The fourth approach to configuration handling is not just for initialising new configurations. As rebar executes user commands (e.g., clean, compile, eunit) in a given directory, it uses two special commands to obtain a list of directories that need to be processed before the current one, and providing the current directory is processed without error, afterwards as well. These commands, preprocess and postprocess, can be exported by any module.

When rebar executes, it builds up a list of modules that understand the current command. For each of these modules it tries to call pre and postprocess, then it traverses any pre- directories before handling the current command in the current directory. Once all the pre-processing is done, each module that exports one of the three function signatures compatible with the current command is called (for one or more of the pre_/2, /2 and post_/2 exports) to handle the actual command. The directories returned by any postprocess calls are handled last of all.

What is vital to understand about all of this, is that as rebar traverses the file system, recursively handling any pre- directories, in each new dir it executes with a brand new rebar config set. This config set inherits the parent configuration (i.e., the config set for the parent dir) but can override certain configuration variables by providing it’s own rebar.config file. This is how dependencies and applications stored in sub-directories are handled. The salient points about this mechanism are that

the only configuration file rebar notices in sub-directories is the one named rebar.config
any configuration override (passed with -C for example) is ignored in sub-directories
just because a local rebar.config overrides a variable/setting, this might not be applied

Point #3 is a bit scary if you’re new to rebar, but essentially it is the result of rebar’s config handling module exporting multiple config handling functions, some of which get the local (i.e., the most locally scoped) value, some a list of possible values and others the combined list of all values. Depending on which of these functions a particular command/module uses when reading the configuration, you can potentially see a number of things happen:

you might see the local value (from rebar.config) get applied
you might see the value from the parent config get applied (e.g., if there is no local config)
you might see the local value get ignored

I strongly recommend spending some time looking at rebar’s config module if you’re planning on writing plugins (or using complex plugins written by others), as it’ll save you a lot of head scratching time if you understand this up front.

What are plugins?

As far as rebar is concerned, plugins are simply Erlang modules that it knows something about. There are essentially two ways that rebar knows about modules:

From the rebar.app configuration file
Via the plugins section of the build configuration

Modules which are registered in the rebar.app configuration file are basically part of rebar itself. Plugins on the other hand, are modules which the build configuration (somewhere in the tree) knows about via the plugins configuration element. This configuration is built up to include every branch, including the global config, so just because you’ve got no local plugins configuration, doesn’t mean plugins won’t get run in your subdirectories. In practise, this means that plugins registered up top (e.g., globally or in the base_dir configuration) will get run in all your sub-directories, including of course dependencies. Bare this in mind when using plugins, and take advantage of skip_deps, apps= and skip_apps= where necessary to avoid unexpected things happening in your sub-dirs and deps folders.
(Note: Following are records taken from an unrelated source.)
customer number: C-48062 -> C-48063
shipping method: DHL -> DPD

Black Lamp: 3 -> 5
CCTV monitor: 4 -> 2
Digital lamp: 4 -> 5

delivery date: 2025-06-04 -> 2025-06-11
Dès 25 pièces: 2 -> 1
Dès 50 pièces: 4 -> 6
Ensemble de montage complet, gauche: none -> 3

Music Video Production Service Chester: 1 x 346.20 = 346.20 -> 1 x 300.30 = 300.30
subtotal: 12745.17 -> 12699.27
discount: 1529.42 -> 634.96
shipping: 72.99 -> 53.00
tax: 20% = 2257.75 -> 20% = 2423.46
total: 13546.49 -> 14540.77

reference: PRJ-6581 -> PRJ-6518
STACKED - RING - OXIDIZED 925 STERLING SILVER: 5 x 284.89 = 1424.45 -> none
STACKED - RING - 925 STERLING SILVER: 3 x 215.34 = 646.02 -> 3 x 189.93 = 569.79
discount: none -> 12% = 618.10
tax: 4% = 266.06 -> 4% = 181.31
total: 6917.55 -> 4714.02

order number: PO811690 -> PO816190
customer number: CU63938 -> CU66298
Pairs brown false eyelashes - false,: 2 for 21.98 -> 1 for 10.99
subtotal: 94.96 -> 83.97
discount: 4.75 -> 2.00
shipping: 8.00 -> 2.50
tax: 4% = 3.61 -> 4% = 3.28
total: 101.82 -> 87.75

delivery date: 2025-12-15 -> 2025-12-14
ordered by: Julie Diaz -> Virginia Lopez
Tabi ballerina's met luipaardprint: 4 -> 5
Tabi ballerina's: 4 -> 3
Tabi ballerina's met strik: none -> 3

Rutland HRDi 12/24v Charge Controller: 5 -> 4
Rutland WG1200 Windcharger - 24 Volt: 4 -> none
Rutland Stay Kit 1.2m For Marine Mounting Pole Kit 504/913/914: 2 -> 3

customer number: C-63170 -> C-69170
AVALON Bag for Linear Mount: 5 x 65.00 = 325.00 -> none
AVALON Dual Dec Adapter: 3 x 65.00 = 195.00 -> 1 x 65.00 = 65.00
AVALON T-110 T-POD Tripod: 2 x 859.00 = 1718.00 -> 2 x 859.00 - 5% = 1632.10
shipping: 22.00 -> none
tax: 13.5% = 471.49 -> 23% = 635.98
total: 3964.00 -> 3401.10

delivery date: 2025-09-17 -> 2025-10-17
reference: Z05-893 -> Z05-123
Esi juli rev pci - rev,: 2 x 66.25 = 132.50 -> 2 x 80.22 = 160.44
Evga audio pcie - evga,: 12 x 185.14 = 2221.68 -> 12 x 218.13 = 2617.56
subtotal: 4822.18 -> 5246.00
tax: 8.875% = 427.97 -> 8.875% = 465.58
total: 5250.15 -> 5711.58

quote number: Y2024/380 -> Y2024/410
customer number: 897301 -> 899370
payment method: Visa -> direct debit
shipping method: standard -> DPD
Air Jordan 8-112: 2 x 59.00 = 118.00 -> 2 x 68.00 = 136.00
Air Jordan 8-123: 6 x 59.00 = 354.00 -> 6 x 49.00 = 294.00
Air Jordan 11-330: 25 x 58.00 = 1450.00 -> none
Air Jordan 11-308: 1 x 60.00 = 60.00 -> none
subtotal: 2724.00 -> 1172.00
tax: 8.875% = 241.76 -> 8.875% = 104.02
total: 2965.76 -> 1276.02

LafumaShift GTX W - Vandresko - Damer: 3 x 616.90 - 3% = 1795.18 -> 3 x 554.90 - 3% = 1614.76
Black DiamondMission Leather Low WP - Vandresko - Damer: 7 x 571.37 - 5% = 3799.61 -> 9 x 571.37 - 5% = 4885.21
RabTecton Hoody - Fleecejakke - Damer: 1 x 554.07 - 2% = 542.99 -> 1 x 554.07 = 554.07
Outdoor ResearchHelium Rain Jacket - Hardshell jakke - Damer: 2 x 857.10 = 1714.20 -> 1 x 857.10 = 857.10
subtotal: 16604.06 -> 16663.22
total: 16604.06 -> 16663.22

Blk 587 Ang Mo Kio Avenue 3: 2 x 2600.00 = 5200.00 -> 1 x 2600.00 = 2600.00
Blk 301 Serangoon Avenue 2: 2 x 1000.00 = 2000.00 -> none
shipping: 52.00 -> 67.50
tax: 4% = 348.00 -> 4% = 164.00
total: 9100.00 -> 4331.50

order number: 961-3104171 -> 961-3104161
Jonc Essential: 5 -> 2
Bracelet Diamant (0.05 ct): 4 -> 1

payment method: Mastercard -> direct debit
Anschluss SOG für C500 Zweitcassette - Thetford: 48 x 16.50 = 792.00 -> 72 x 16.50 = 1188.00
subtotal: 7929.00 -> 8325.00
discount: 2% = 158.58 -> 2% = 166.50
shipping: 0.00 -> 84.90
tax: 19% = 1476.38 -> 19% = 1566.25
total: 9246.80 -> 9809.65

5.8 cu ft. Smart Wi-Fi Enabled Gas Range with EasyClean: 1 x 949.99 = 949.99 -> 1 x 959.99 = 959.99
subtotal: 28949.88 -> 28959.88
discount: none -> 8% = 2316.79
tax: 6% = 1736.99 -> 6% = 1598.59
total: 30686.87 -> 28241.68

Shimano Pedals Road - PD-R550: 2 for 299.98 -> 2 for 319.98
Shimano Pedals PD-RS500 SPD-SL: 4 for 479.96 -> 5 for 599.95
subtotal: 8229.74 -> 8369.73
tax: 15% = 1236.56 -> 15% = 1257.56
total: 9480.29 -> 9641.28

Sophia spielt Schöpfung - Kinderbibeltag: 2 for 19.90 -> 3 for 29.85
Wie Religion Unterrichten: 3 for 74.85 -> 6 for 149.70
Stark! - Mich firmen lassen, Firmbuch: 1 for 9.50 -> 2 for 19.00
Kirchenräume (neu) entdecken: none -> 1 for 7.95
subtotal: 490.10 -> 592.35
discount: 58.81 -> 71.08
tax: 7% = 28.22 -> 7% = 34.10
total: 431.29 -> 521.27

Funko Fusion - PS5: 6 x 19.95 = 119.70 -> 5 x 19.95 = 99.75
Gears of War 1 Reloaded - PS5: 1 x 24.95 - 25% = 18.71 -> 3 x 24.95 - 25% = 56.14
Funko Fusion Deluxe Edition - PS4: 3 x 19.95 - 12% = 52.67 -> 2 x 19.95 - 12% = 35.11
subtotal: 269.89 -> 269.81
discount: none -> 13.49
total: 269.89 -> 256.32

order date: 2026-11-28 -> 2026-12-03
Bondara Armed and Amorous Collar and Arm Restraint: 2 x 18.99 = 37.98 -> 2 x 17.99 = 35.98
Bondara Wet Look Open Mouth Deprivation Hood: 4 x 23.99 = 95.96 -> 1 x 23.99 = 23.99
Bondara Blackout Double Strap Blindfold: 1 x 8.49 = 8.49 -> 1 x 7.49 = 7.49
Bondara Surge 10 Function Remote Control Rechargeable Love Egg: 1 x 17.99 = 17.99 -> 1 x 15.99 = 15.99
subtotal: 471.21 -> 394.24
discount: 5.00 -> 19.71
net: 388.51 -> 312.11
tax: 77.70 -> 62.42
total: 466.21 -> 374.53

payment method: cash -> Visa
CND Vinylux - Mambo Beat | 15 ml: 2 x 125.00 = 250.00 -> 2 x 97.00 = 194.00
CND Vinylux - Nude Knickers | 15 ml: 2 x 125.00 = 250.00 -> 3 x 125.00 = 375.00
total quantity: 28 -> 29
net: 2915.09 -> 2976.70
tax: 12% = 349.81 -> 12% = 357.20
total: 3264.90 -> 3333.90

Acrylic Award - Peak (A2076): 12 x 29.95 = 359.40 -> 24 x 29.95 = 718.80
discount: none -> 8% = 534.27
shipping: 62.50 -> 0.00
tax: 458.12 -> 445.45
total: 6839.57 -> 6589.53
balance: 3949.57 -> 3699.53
To (hopefully) make the differences between plugin extensions and built-in modules a bit clearer, we’re going to classify plugin extensions into three groups, and will hereafter refer to them simply as plugins:

Internal/Built-in
External/Pre-packaged
Local

Let’s look at what these classifications mean in practise, and hopefully get an understanding of the terminology I’ve chosen. Internal (or built-in) modules come bundled as part of rebar itself, and as per the documentation, these are registered in the rebar application config file. The functionality exposed by these modules is available to every rebar user, so they work Out Of The Box. These plugins are the least likely to be used for extending rebar however, because in practise they require you to either (a) maintain a custom fork of rebar or (b) submit a pull request in order for your extension(s) to be accepted as part of the main source tree. It is the other two types of plugin we will be looking at in this post.

External Plugins

Pre-packaged plugins are bundled as separate Erlang/OTP libraries to be installed globally, or included in a project using rebar’s dependency handling mechanism. The latter technique is more useful, as it ensures that someone who fetches your source code to build/install it, will be able to obtain the right plugins without going outside of the project source tree.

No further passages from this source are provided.